* _Task item_:
Which lines of the data hold the word "label"? Copy all of them.

* _Data for review_:
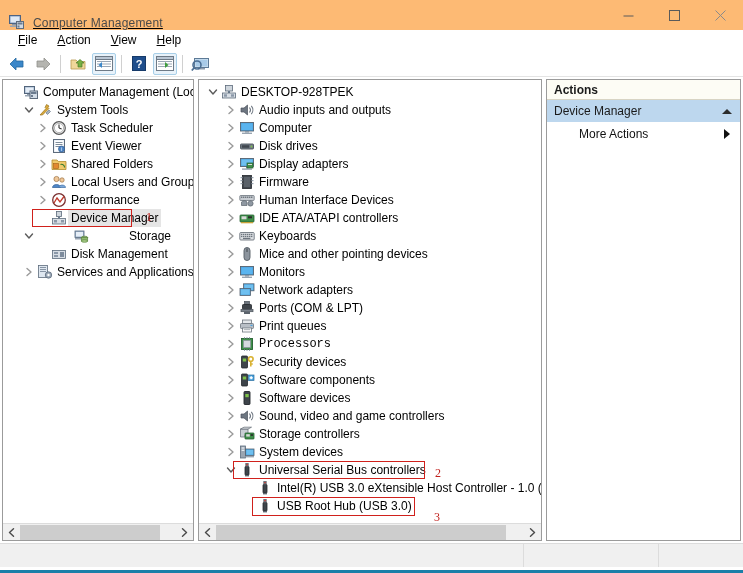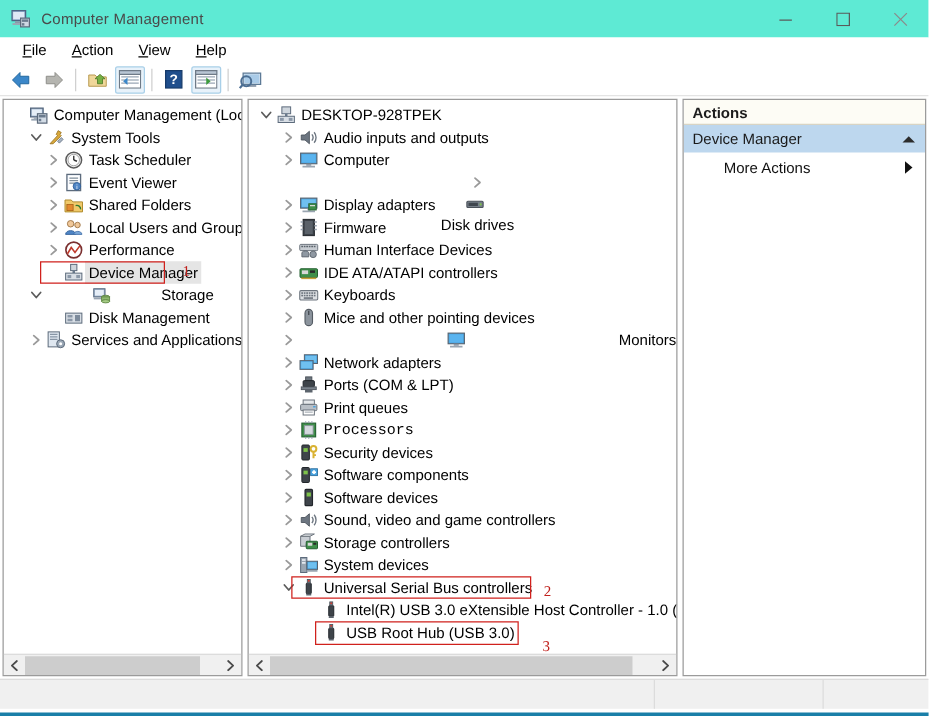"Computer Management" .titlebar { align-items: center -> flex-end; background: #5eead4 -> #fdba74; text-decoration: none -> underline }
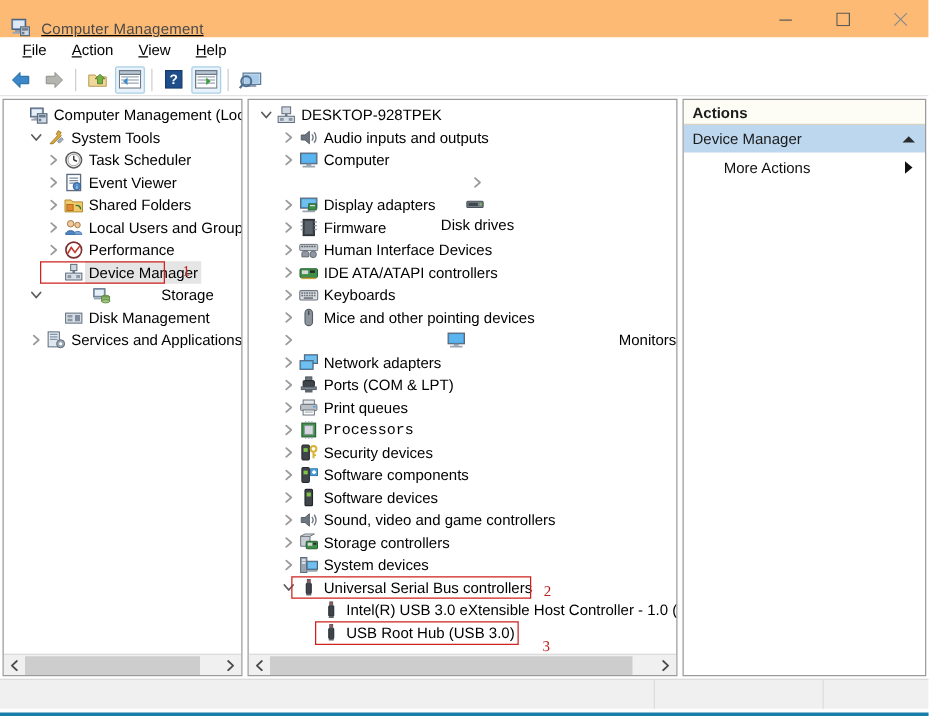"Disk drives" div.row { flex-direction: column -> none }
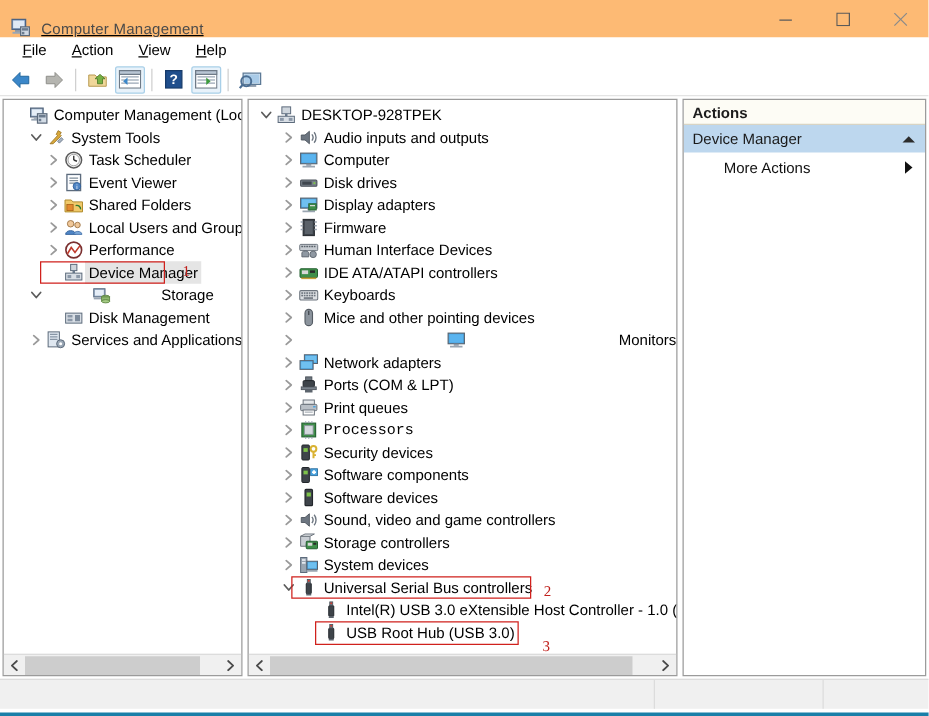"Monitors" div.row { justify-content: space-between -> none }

--

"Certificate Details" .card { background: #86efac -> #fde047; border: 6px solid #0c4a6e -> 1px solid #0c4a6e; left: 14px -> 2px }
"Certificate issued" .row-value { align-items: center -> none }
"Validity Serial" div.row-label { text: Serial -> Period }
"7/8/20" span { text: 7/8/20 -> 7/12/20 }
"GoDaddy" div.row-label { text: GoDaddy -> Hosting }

* _Reply to the exercise_:
"Validity Serial" div.row-label { text: Serial -> Period }
"GoDaddy" div.row-label { text: GoDaddy -> Hosting }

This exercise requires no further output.